NC State Graduates Left Speechless After Donor Pays Off Student Loans During Commencement

Donor Pays Off Debt

Students at North Carolina State University received far more than diplomas during a commencement ceremony that quickly turned into one of the most emotional graduation moments of the year. At the May 8 graduation ceremony for the university’s Wilson College of Textiles, commencement speaker Anil Kochhar stunned graduates when he announced that he and his wife, Marilyn Kochhar, would pay off all final-year student loans incurred by the college’s 2025–26 graduating class. The announcement immediately triggered cheers, tears, and a standing ovation inside Reynolds Coliseum as students realized their financial burdens were about to disappear. The graduating class included 176 undergraduate students and 26 master’s students.

A Commencement Speech That Changed Lives

Kochhar made the announcement while honoring the legacy of his late father, Prakash Chand Kochhar, who traveled from Punjab, India, to North Carolina in 1946 to study textile manufacturing at NC State. He later earned both bachelor’s and master’s degrees from the university in 1950 and 1952. During the speech, Kochhar told graduates that he hoped they would leave “with greater freedom to pursue your goals, take risks and build the lives you’ve worked so hard to achieve.” University officials confirmed the Kochhars coordinated directly with NC State’s Office of Scholarships and Financial Aid to ensure the debt relief could happen immediately through university channels.
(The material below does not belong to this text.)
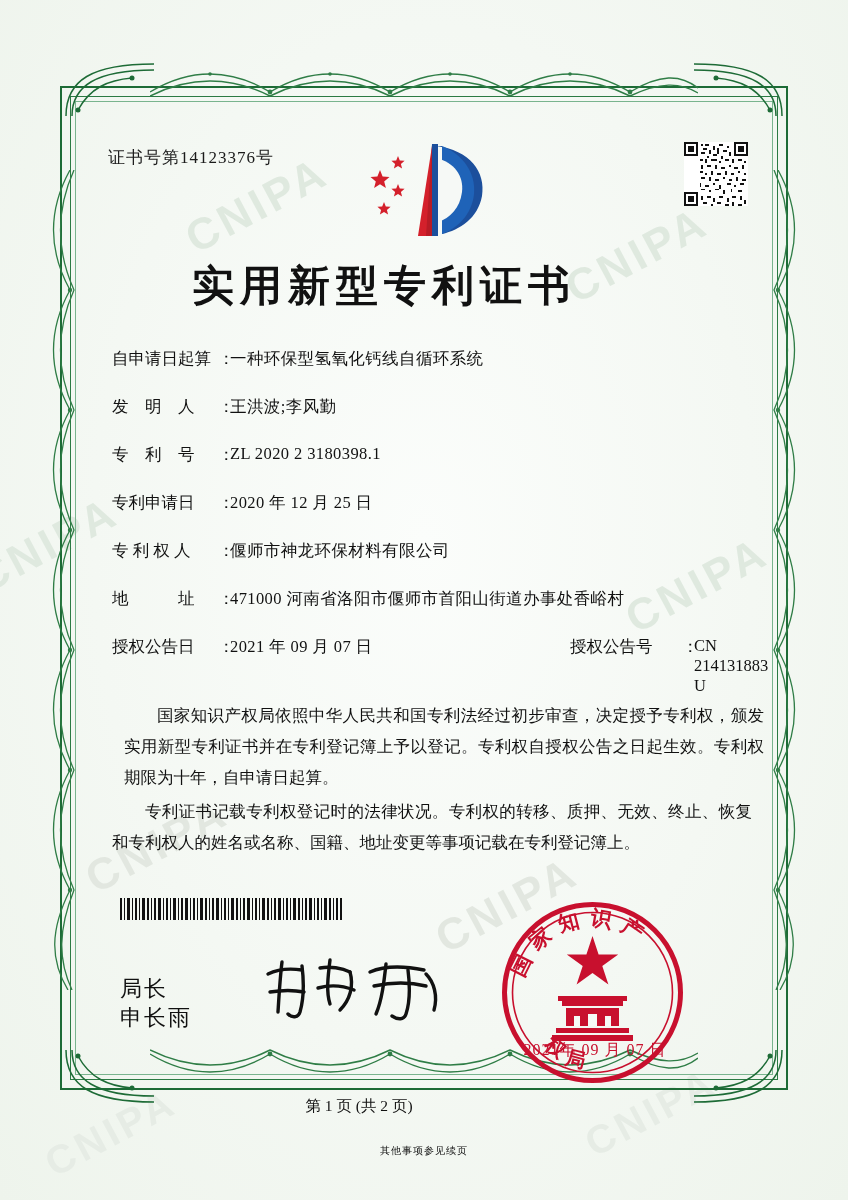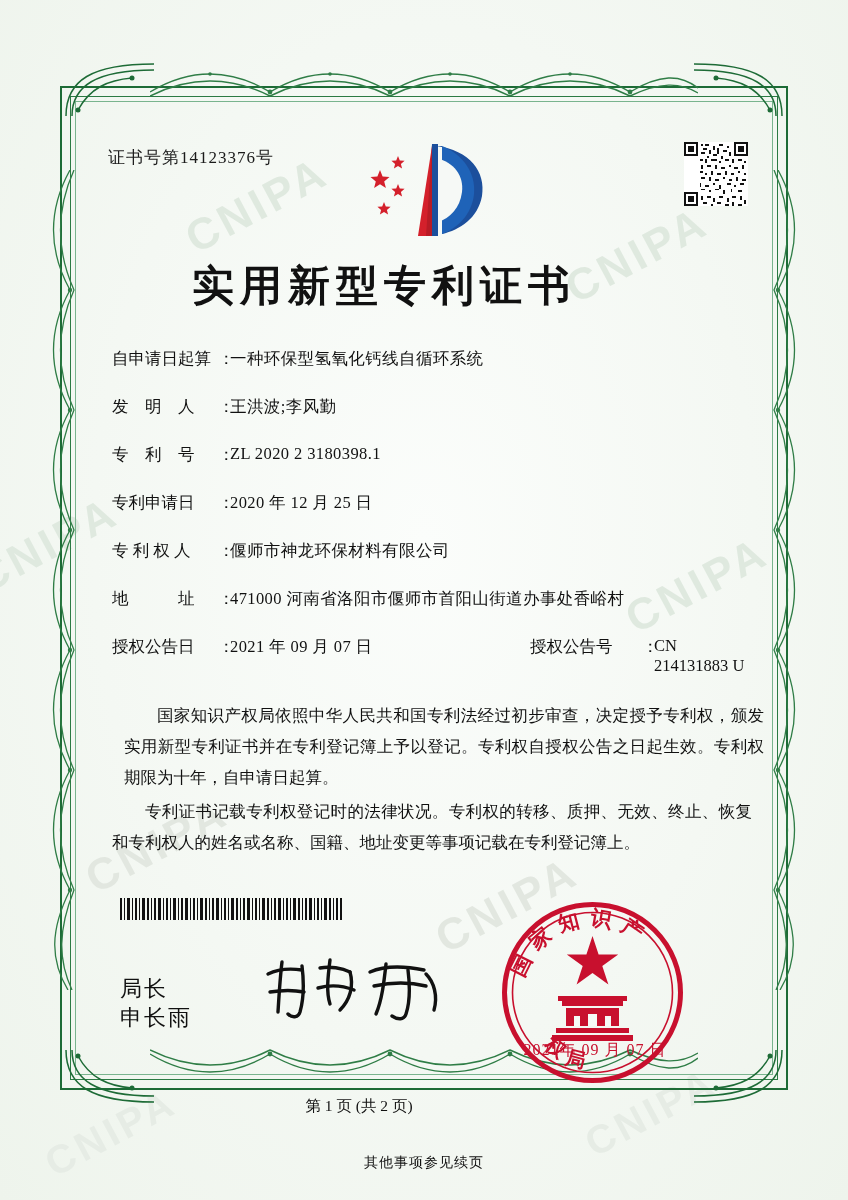"授权公告号" .f-second-label { margin-left: none -> 40px }
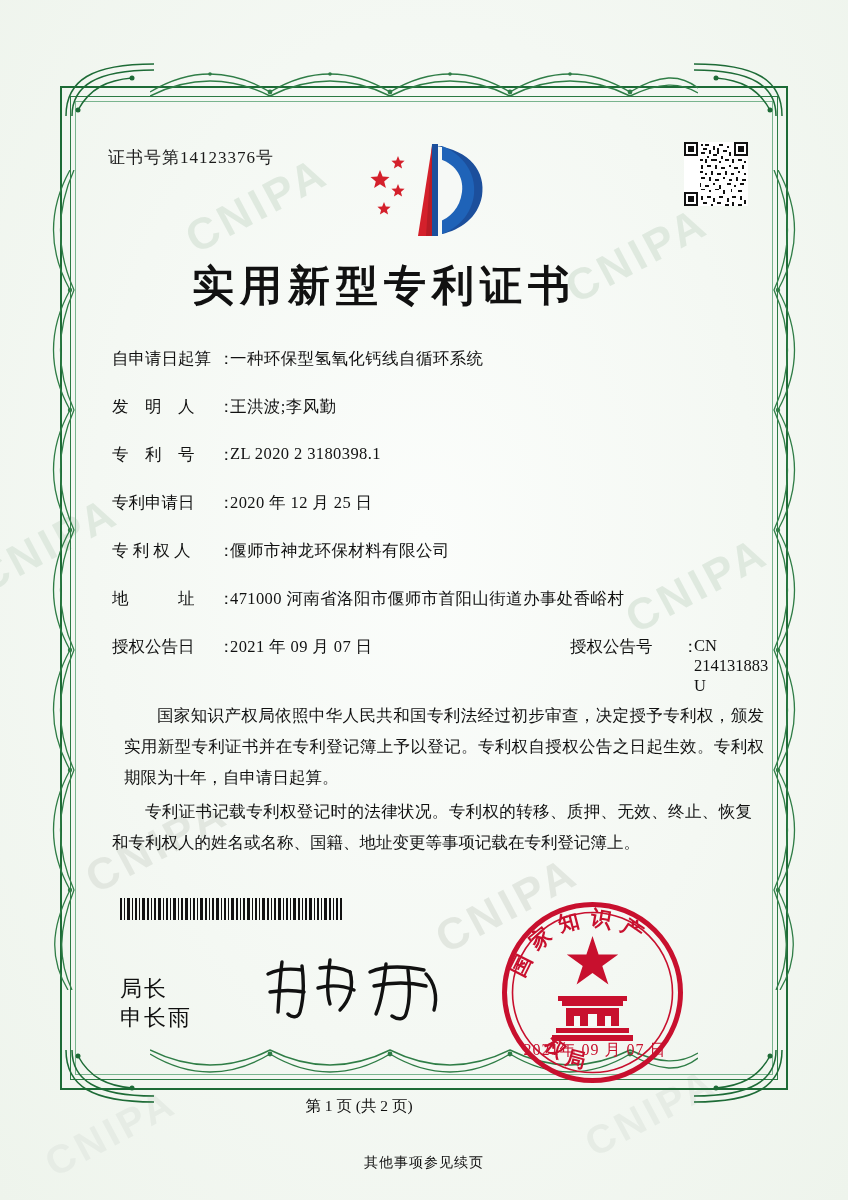"其他事项参见续页" .footnote { font-size: 14px -> 10px; margin-top: 10px -> none }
The Growing Crisis of Student Debt

The moment resonated nationally because it touched one of the defining financial pressures facing younger Americans: student loan debt. According to federal education data, millions of Americans continue to carry significant student loan balances years after graduation, delaying homeownership, family planning, career risks, and long-term savings. Acts like the Kochhars’ donation cut directly into that economic reality. For many graduates, the emotional impact went beyond money. Fashion and textile management student Alyssa D’Costa said the donation would significantly help her immigrant family and remove major stress from her future. The story rapidly spread online because it contrasted sharply with the normal graduation experience in the United States, where students often leave commencement ceremonies carrying tens of thousands of dollars in debt alongside their degrees.

A Legacy of Giving at NC State

The Kochhar family has already become deeply tied to the Wilson College of Textiles through scholarships and endowments honoring Prakash Chand Kochhar’s legacy. Earlier this year, Anil and Marilyn Kochhar established multiple university funds, including the Prakash Chand Kochhar Dean’s Chair Endowment and additional faculty and graduate support funds. David Hinks, dean of the Wilson College of Textiles, described the donation as an “extraordinary investment” in students and said the college’s broader mission is to make education affordable while helping students graduate with low or zero debt. The donation also reflects a growing trend of wealthy alumni and philanthropists stepping into the higher education affordability debate as public frustration over tuition costs intensifies nationwide.

Viral Moment Highlights What Many Students Need

The commencement surprise quickly gained traction across social media because it represented something increasingly rare in higher education: immediate financial relief with no political fight, repayment plan, or bureaucracy attached. For one graduating class at least, the burden of senior-year debt disappeared in a matter of seconds during what was supposed to be an ordinary commencement speech. And in an era where student loan anxiety dominates the lives of many young Americans, that kind of moment feels almost unbelievable.